The Regulations are structured as a set of numbered regulations followed by a Schedule. The main regulatory flow is:
(i) Preliminary provisions: citation/commencement (Regulation 1) and definitions (Regulation 2).
(ii) Employment conditions relating to working time: application (Regulation 3), exceptions to hours of rest (Regulation 4), registration of exceptions (Regulation 5), and recordkeeping (Regulation 6).
(iii) Young seafarers and working arrangements: approval for night work by young seafarers (Regulation 7) and prescribed display format for shipboard working arrangements (Regulation 8).
(iv) Medical requirements: medical report form (Regulation 9), training standards for medical first-aid and medical care (Regulation 10), medical fitness standards and certification framework (Regulations 11–15).
(v) The Schedule provides the medical report form (and possibly other forms referenced by the Regulations).
Who Does This Legislation Apply To?
Regulation 3 provides the scope. The Regulations apply to all Singapore ships ordinarily engaged in commercial activities wherever they may be, and to all seafarers employed on those ships. This is an important extraterritorial practical effect: even when ships are outside Singapore waters, the employment and medical compliance obligations apply to the extent the ship is a Singapore commercial vessel and the seafarers are employed on it.
Accordingly, the compliance burden falls primarily on shipowners, employers, and those responsible for crew management and onboard administration (including the master and designated medical/crew officers). For legal practitioners, this means that contractual arrangements (collective agreements, employment agreements) and operational practices (posting working arrangements, maintaining rest records, arranging approved medical training and fitness assessments) must be aligned with the Regulations.
Why Is This Legislation Important?
First, the Regulations operationalise the MLC’s protective standards in areas that are commonly inspected and frequently litigated in maritime employment contexts: hours of rest, fatigue risk management, and medical fitness.
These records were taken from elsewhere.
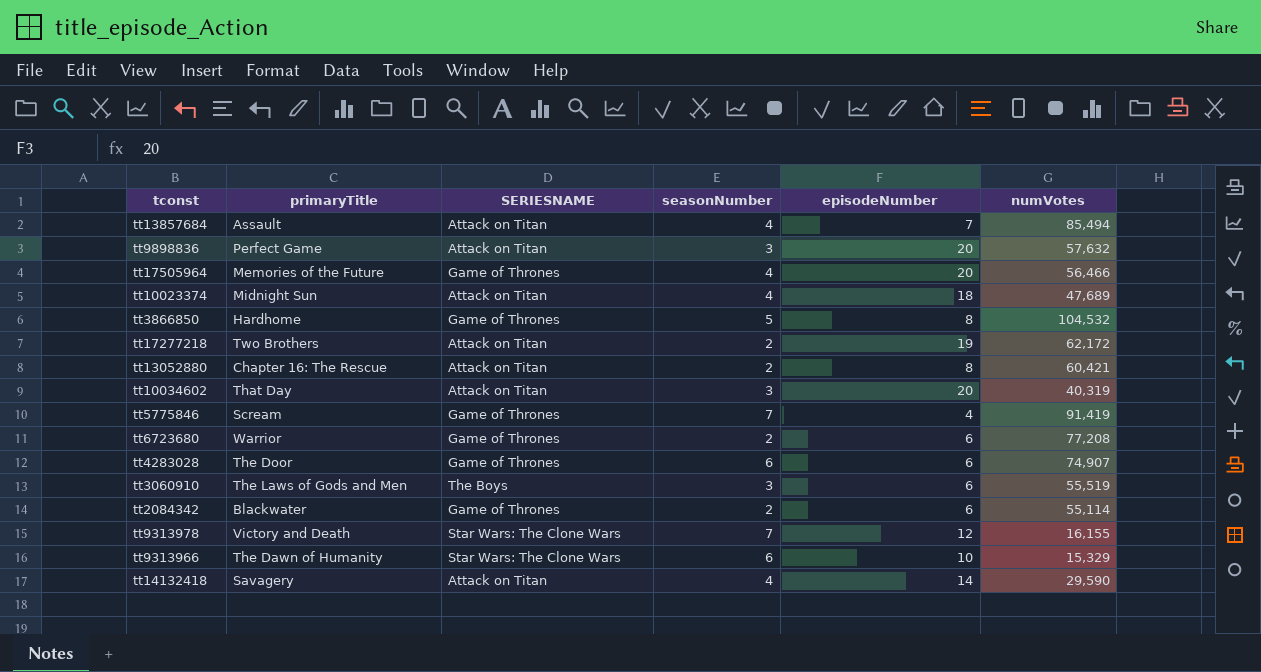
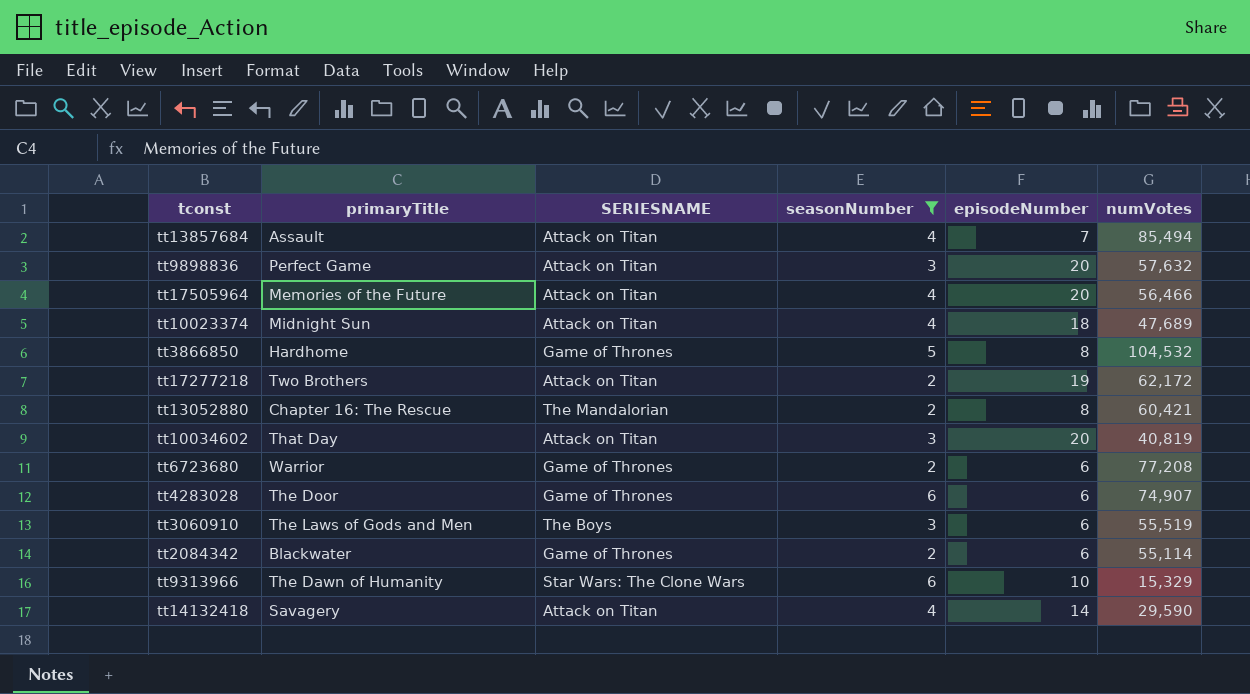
filter: none -> seasonNumber != 7
tt17505964 | SERIESNAME: Game of Thrones -> Attack on Titan
tt13052880 | SERIESNAME: Attack on Titan -> The Mandalorian
tt10034602 | numVotes: 40,319 -> 40,819

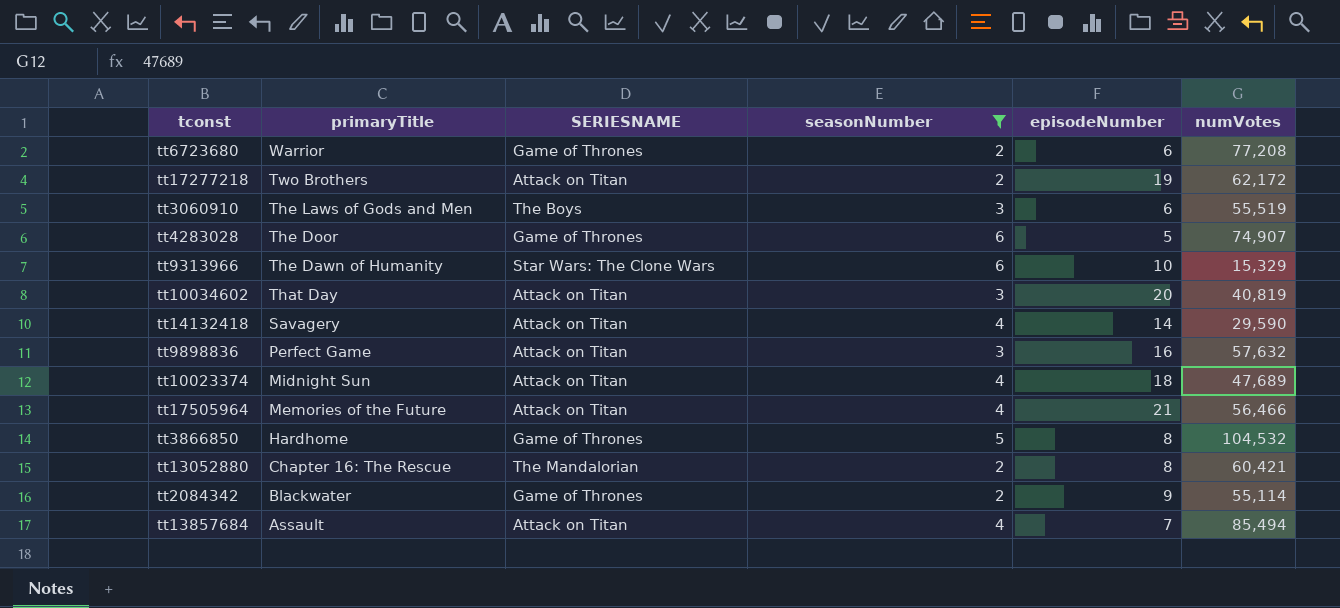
row order: none -> primaryTitle descending
tt4283028 | episodeNumber: 6 -> 5
tt9898836 | episodeNumber: 20 -> 16
tt17505964 | episodeNumber: 20 -> 21
tt2084342 | episodeNumber: 6 -> 9

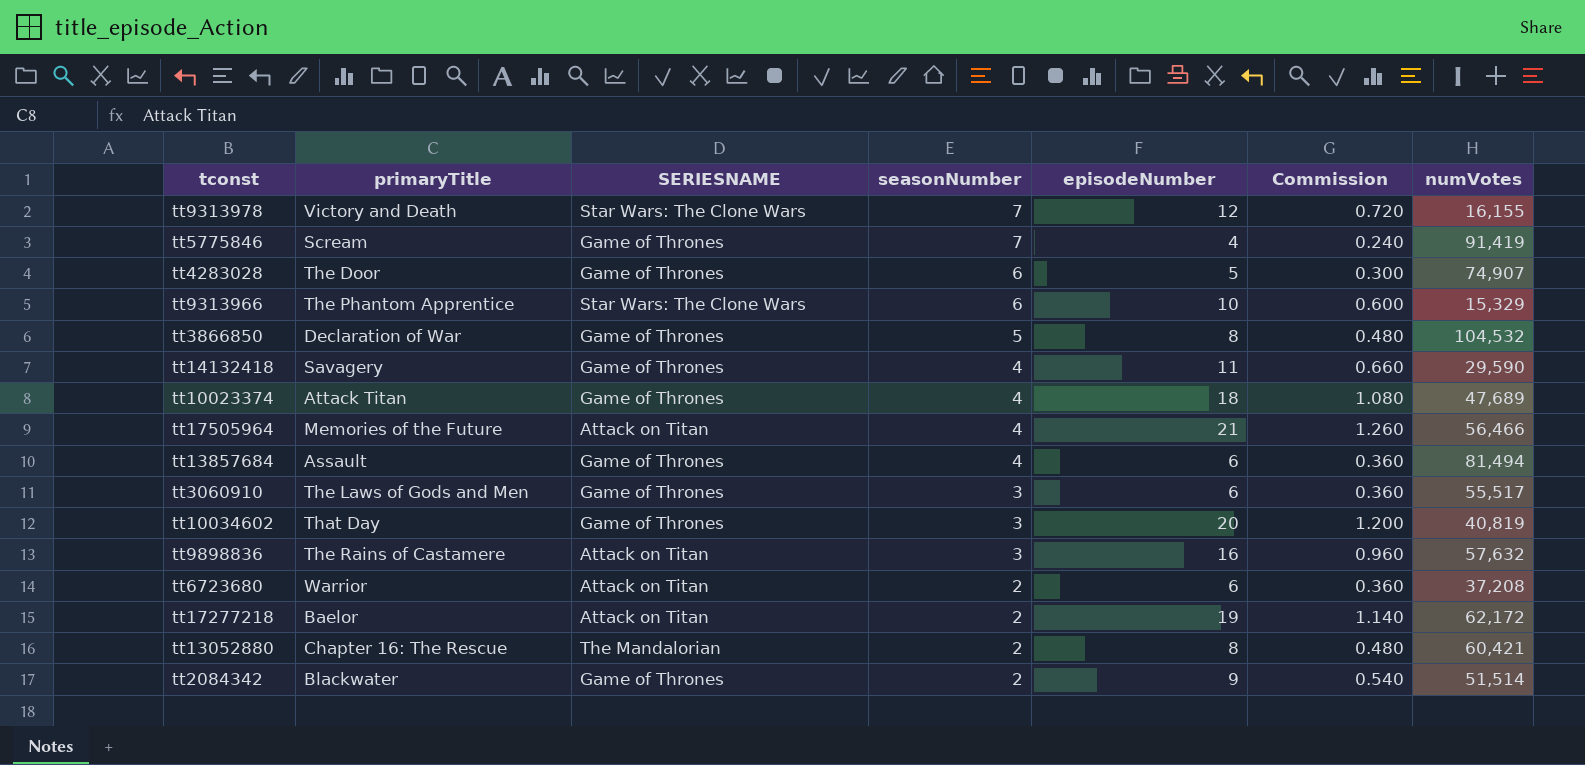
filter: seasonNumber != 7 -> none
row order: primaryTitle descending -> seasonNumber descending
column Commission | formula: none -> [episodeNumber] * 0.06
tt9313966 | primaryTitle: The Dawn of Humanity -> The Phantom Apprentice
tt3866850 | primaryTitle: Hardhome -> Declaration of War
tt14132418 | SERIESNAME: Attack on Titan -> Game of Thrones
tt14132418 | episodeNumber: 14 -> 11
tt10023374 | primaryTitle: Midnight Sun -> Attack Titan
tt10023374 | SERIESNAME: Attack on Titan -> Game of Thrones
tt13857684 | SERIESNAME: Attack on Titan -> Game of Thrones
tt13857684 | episodeNumber: 7 -> 6
tt13857684 | numVotes: 85,494 -> 81,494
tt3060910 | SERIESNAME: The Boys -> Game of Thrones
tt3060910 | numVotes: 55,519 -> 55,517
tt10034602 | SERIESNAME: Attack on Titan -> Game of Thrones
tt9898836 | primaryTitle: Perfect Game -> The Rains of Castamere
tt6723680 | SERIESNAME: Game of Thrones -> Attack on Titan
tt6723680 | numVotes: 77,208 -> 37,208
tt17277218 | primaryTitle: Two Brothers -> Baelor
tt2084342 | numVotes: 55,114 -> 51,514

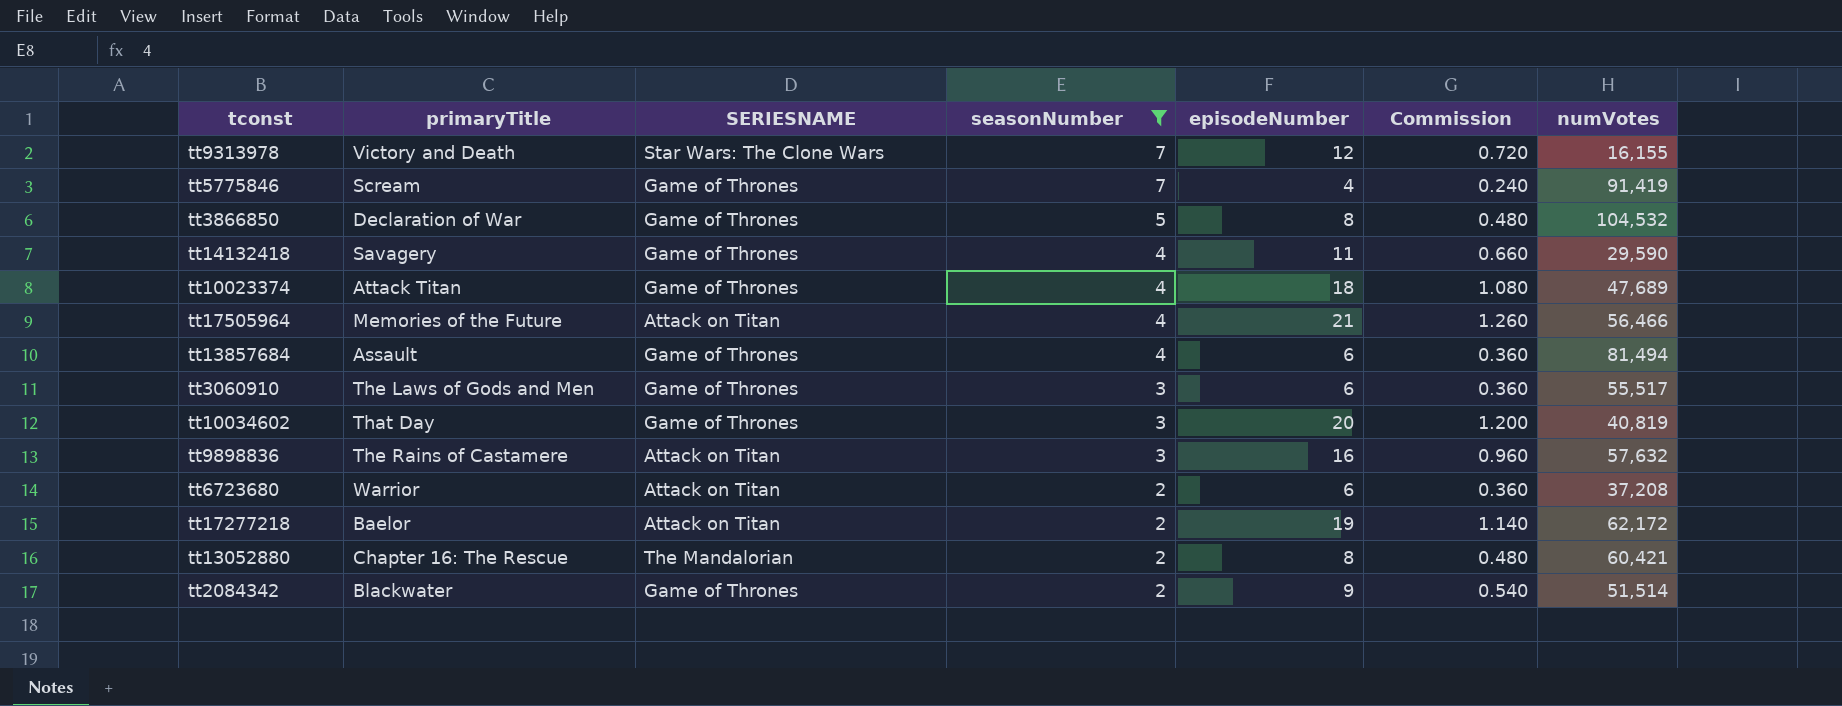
filter: none -> seasonNumber != 6

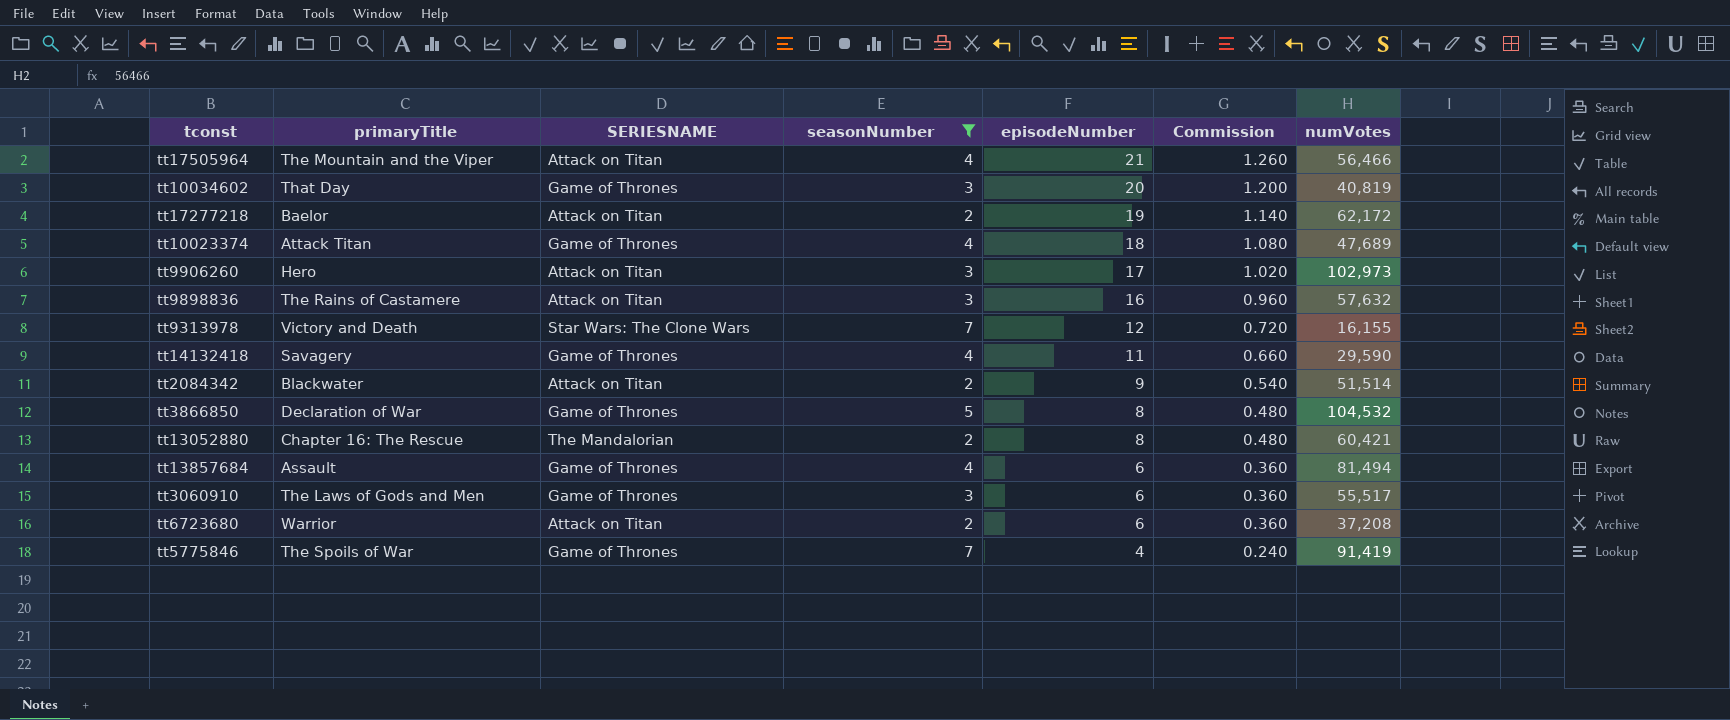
row order: seasonNumber descending -> episodeNumber descending
tt17505964 | primaryTitle: Memories of the Future -> The Mountain and the Viper
row tt9906260: none -> Hero | Attack on Titan | 3 | 17 | 1.020 | 102,973
tt2084342 | SERIESNAME: Game of Thrones -> Attack on Titan
tt5775846 | primaryTitle: Scream -> The Spoils of War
The detailed numerical limits in Regulation 4 and the requirement for registered exceptions create a clear compliance benchmark that can be used in enforcement proceedings and in disputes about whether a seafarer’s rest rights were properly protected.
Second, the Regulations reduce ambiguity by prescribing formats and competence standards. The mandated use of IMO/ILO model formats for records and working arrangements (Regulations 6 and 8) and the STCW-aligned training competence standards (Regulation 10) help ensure that compliance is measurable and internationally recognisable. This is particularly valuable where ships operate across jurisdictions and where evidence must be legible to inspectors and counterpart administrations.
Third, the young seafarer night work approval regime (Regulation 7) and the medical fitness certification framework (Regulations 11–15) provide targeted safeguards. These provisions can affect hiring decisions, deployment planning, and crew certification management. In practice, counsel advising shipowners should treat these as front-end compliance requirements: approvals, training, and medical assessments should be scheduled and documented proactively to avoid operational disruption and potential regulatory action.
Related Legislation
- Merchant Shipping (Maritime Labour Convention) Act 2014 (Act 6 of 2014) — authorising framework and key referenced sections (including hours of rest, young seafarers, and medical provisions).
- STCW Convention and STCW Code (1978), as amended — competence standards for medical first-aid and medical care training referenced in Regulation 10.
- IMO/ILO Guidelines — Appendix 3 and Appendix 4 model formats for shipboard working arrangements and records referenced in Regulations 6 and 8.
- Maritime Labour Convention, 2006 (MLC, 2006) — the international instrument implemented through Singapore’s Act and these Regulations.
Source Documents
This article provides an overview of the Merchant Shipping (Maritime Labour Convention) (Requirements and Conditions of Employment) Regulations 2014 for legal research and educational purposes. It does not constitute legal advice. Readers should consult the official text for authoritative provisions.